### Task details
If a line in the entries below includes "span", pick it out and copy it.

[Web interface edit records]
========================================

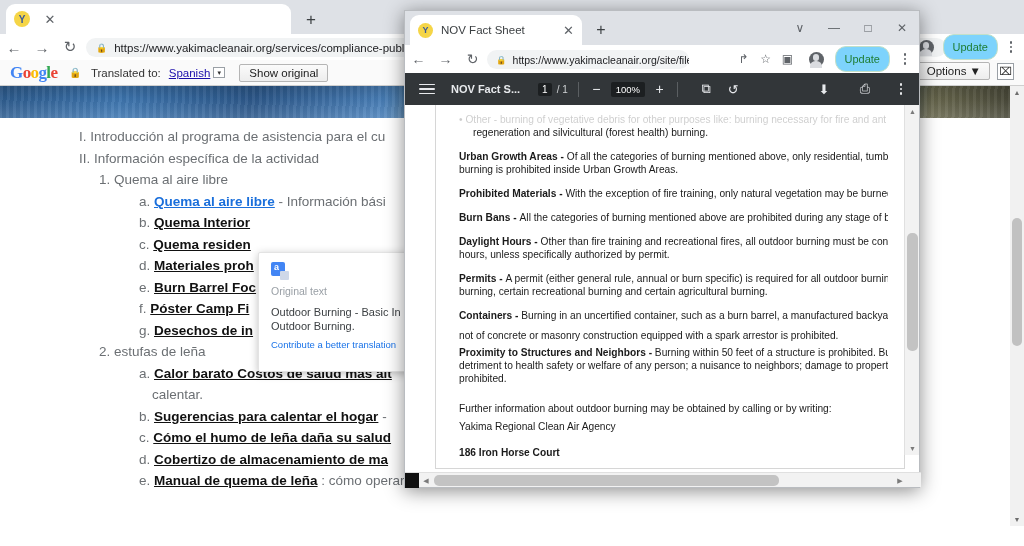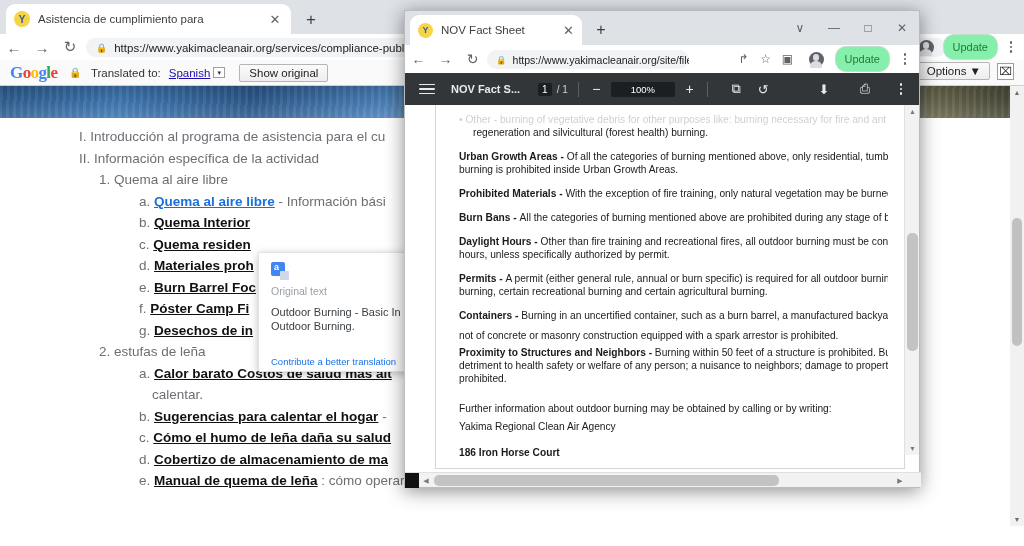--- a/index.html
+++ b/index.html
@@ -257,7 +257,6 @@
     <div class="tabstrip">
       <div class="tab">
         <span class="favicon">Y</span>
-        <span class="tabtitle">Asistencia de cumplimiento para</span>
         <span class="tabclose">✕</span>
       </div>
       <div class="newtab">+</div>

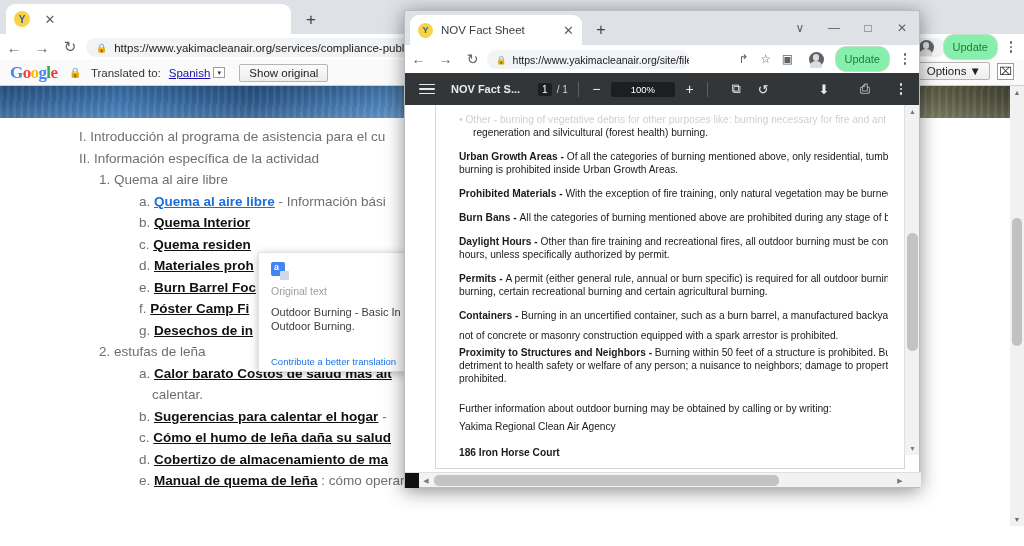--- a/index.html
+++ b/index.html
@@ -72,7 +72,7 @@
     border-radius:5.5px 5.5px 0 0; background:#dadce0;
   }
   .update-pill {
-    border:1px solid #c3e0c8; background:#86efac; color:#1e7d34;
+    border:1px solid #c3e0c8; background:#7dd3fc; color:#1e7d34;
     border-radius:11px; font-size:11px; padding:12px 9px; height:19px;
     display:flex; align-items:center;
   }

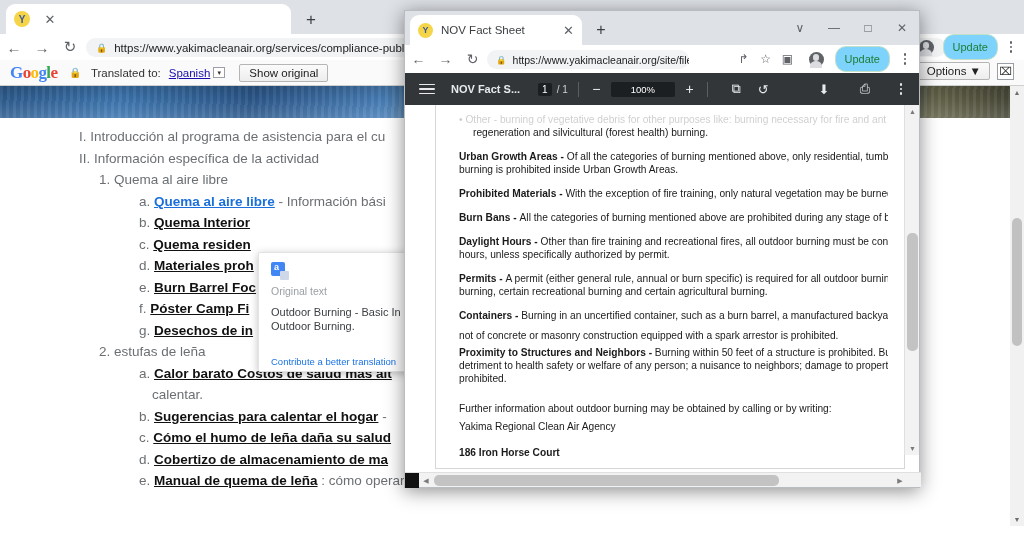--- a/index.html
+++ b/index.html
@@ -219,7 +219,7 @@
   .pdfbar .sep { width:1px; height:15px; background:#5b5f62; margin:0 10px; }
   .pdfbar .zbtn { font-size:14px; width:15px; text-align:center; }
   .pdfbar .zlevel {
-    background:#1c1f21; color:#fff; font-size:9.5px; padding:2px 20px; border-radius:2px; margin:0 7px;
+    background:#1c1f21; color:#fff; font-size:9.5px; padding:2px 5px; border-radius:2px; margin:0 7px;
   }
   .pdfbar .icn { width:18px; height:18px; display:flex; align-items:center; justify-content:center;
                  font-size:13px; margin-left:9px; }

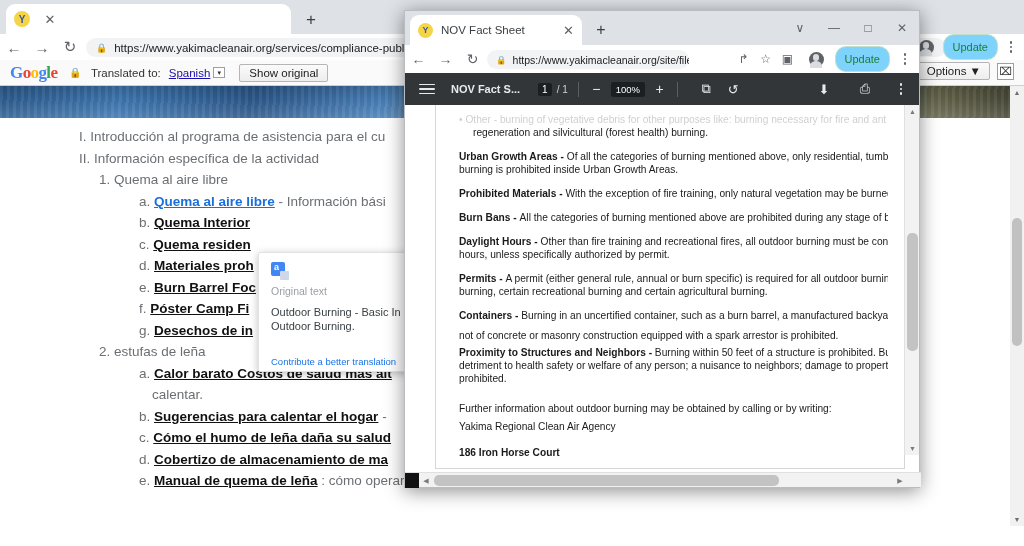--- a/index.html
+++ b/index.html
@@ -165,7 +165,7 @@
   }
   .ttip .tlabel { font-size:10.5px; color:#9aa0a6; margin-bottom:8px; }
   .ttip .tbody { font-size:11px; color:#3c4043; line-height:14px; white-space:nowrap; overflow:hidden; }
-  .ttip .tlink { font-size:9.5px; color:#1a73e8; margin-top:23px; }
+  .ttip .tlink { font-size:9.5px; color:#1a73e8; margin-top:6px; }
 
   
   .popwin {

========================================

### Exercise response
         <span class="favicon">Y</span>
-        <span class="tabtitle">Asistencia de cumplimiento para</span>
         <span class="tabclose">✕</span>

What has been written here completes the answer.